◆ EXERCISE PROMPT: Below are the records; give again exactly the lines that run from the one with "discount: 2.00 -> none" through the last line.
• • • •
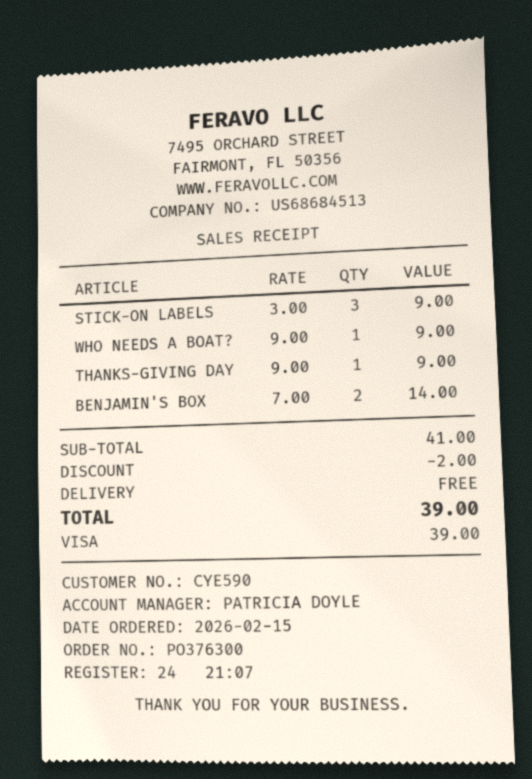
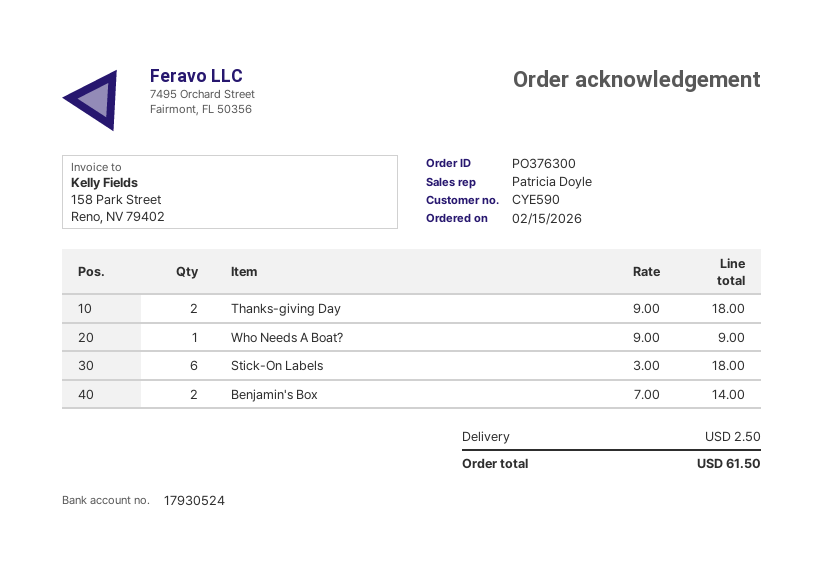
STICK-ON LABELS: 3 x 3.00 = 9.00 -> 6 x 3.00 = 18.00
THANKS-GIVING DAY: 1 x 9.00 = 9.00 -> 2 x 9.00 = 18.00
discount: 2.00 -> none
shipping: 0.00 -> 2.50
total: 39.00 -> 61.50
• • • •
◆ RESPONSE TO THIS TASK:
discount: 2.00 -> none
shipping: 0.00 -> 2.50
total: 39.00 -> 61.50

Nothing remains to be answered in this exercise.